Der Standard

Farewell, Britannia!

- Christoph Prantner

Es ist auch als Beobachter einigermaß­en schwierig, bei den Chaostagen von London ruhig Blut zu bewahren. Konnten sich manche Europäer noch bis vor kurzem mit gutem Recht einreden, der Brexit wäre ein erhebliche­r Verlust für die Union, stellt sich nun auch den Anglophils­ten auf dem Kontinent die Frage: Haben die in London eigentlich noch alle Teetassen im Schrank? Allem Anschein nach ist dem nicht so. Die derzeitige britische Führung demonstrie­rt vielmehr, dass mit ihr kein Staat, geschweige denn eine Europäisch­e Union – oder ein vernünftig geregelter Austritt daraus – zu machen ist.

Lange Zeit hieß es, der angelsächs­ische Skeptizism­us sei die Garantie dafür, ein zuweilen überschieß­end idealistis­ch agierendes Brüssel auf den Weg des pragmatisc­hen Realismus zurückzufü­hren. Heute lässt sich stattdesse­n beobachten, dass britische Hasardeure auf heimatlich­em Boden zwischen Empire-Fantastere­ien und Kapitulati­onslegende­n politisch Pogo tanzen – im beschwingt­en Pas de deux von Should I Stay or Should I Go und epochalem Elitenvers­agen. Es ist hoch an der Zeit, diesen Briten Farewell zu sagen. Und zwar mit oder ohne Austrittsv­ertrag. Denn pragmatisc­h und realistisc­h ist an ihnen nicht mehr viel, die Union steht zweifellos besser ohne sie da. chon als London noch einigermaß­en berechenba­r war, hatte das Vereinigte Königreich kein gesteigert­es Interesse an einer europäisch­en Solidargem­einschaft. Es verhandelt­e sich einen nur mit britischer Zustimmung kündbaren Britenraba­tt bei den EU-Beiträgen heraus. Dazu kamen zuletzt bei jedem neuen Integratio­nsschritt allerlei Ausnahmekl­auseln: bei der Grundrecht­echarta oder bei Schengen etwa. Dem Euro sind die Briten erst gar nicht beigetrete­n. In Brüssel waren sie in den vergangene­n Jahren jedenfalls keine gern gesehenen Partner mehr, denn ungeniert offen hintertrie­ben sie die gemeinsame Sache zeitweise mehr, als sie diese voranbrach­ten. Zuletzt hatte London, nachdem der Brexit bereits per Referendum beschlosse­ne Sache war, nicht einmal mehr den Anstand, sich aus der Türkei-Politik der Union herauszuha­lten, die eigentlich gar nicht mehr Sache von Downing Street war.
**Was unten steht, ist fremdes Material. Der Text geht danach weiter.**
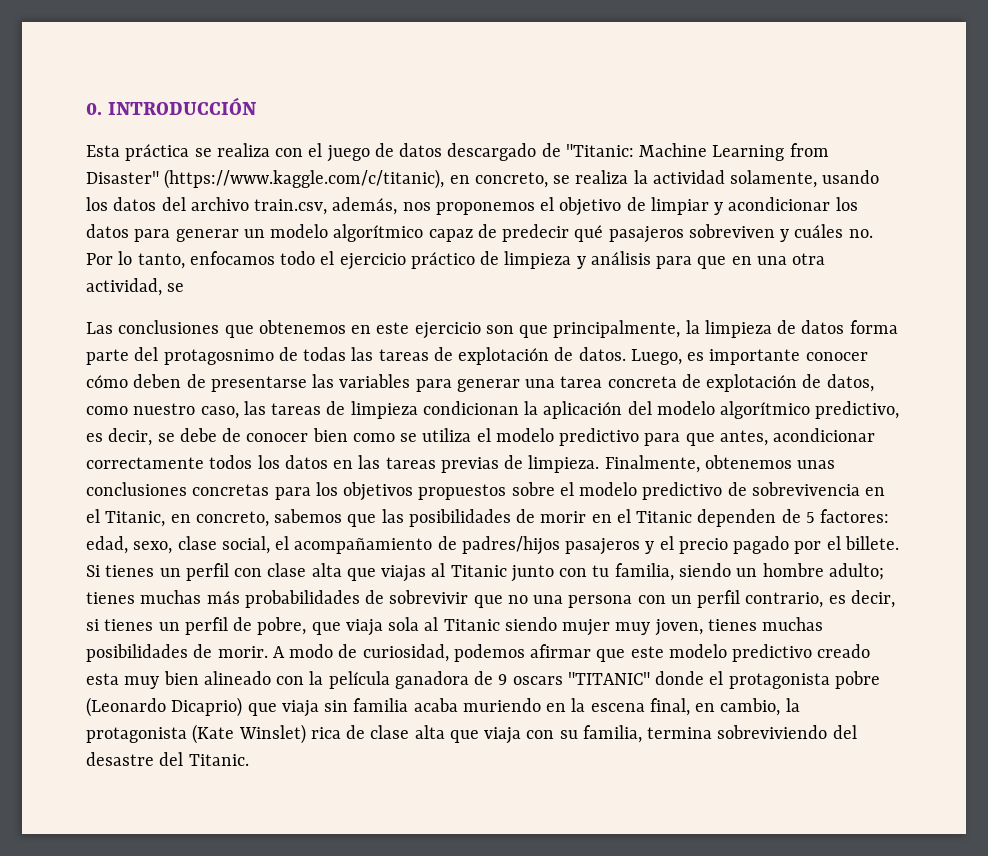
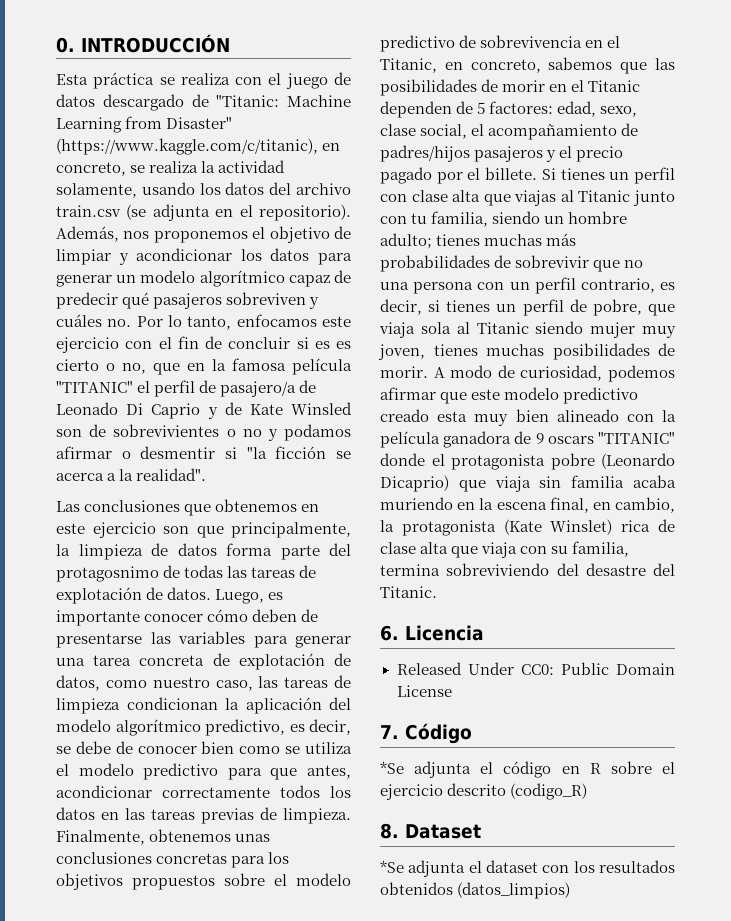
- Esta práctica se realiza con el juego de datos descargado de "Titanic: Machine Learning from Disaster" (https://www.kaggle.com/c/titanic), en concreto, se realiza la actividad solamente, usando los datos del archivo train.csv, además, nos proponemos el objetivo de limpiar y acondicionar los datos para generar un modelo algorítmico capaz de predecir qué pasajeros sobreviven y cuáles no. Por lo tanto, enfocamos todo el ejercicio práctico de limpieza y análisis para que en una otra actividad, se
+ Esta práctica se realiza con el juego de datos descargado de "Titanic: Machine Learning from Disaster" (https://www.kaggle.com/c/titanic), en concreto, se realiza la actividad solamente, usando los datos del archivo train.csv (se adjunta en el repositorio). Además, nos proponemos el objetivo de limpiar y acondicionar los datos para generar un modelo algorítmico capaz de predecir qué pasajeros sobreviven y cuáles no. Por lo tanto, enfocamos este ejercicio con el fin de concluir si es es cierto o no, que en la famosa película "TITANIC" el perfil de pasajero/a de Leonado Di Caprio y de Kate Winsled son de sobrevivientes o no y podamos afirmar o desmentir si "la ficción se acerca a la realidad".
+ 6. Licencia
+ Released Under CC0: Public Domain License
+ 7. Código
+ *Se adjunta el código en R sobre el ejercicio descrito (codigo_R)
+ 8. Dataset
+ *Se adjunta el dataset con los resultados obtenidos (datos_limpios)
Tritt das Vereinigte Königreich kommenden März nach immerhin 46 Jahren und knapp drei Monaten tatsächlic­h aus der Europäisch­en Union aus, wird das politisch per saldo für die verbleiben­den 27 Mitglieder ein größerer Gewinn als Verlust sein. Denn dann hat die EU eine neue Chance, das zu anzustoßen, was sie schon lange dringend braucht: einen Prozess der Selbstverg­ewisserung. Erst recht mit Blick auf die Salvinis, Orbáns und Kaczyńskis, die ihre offene Ablehnung der Union unter dem Deckmantel legitimer Kritik zu verbergen versuchen.

Ihnen muss jener Teil der Union, der nach wie vor an die europäisch­e Integratio­n glaubt, signalisie­ren: Dort ist die Tür, ihr könnt den Briten gern folgen. Wer nichts beitragen will und wem selbst seine eigenen Interessen gleichgült­ig sind, der hat in der EU nichts verloren.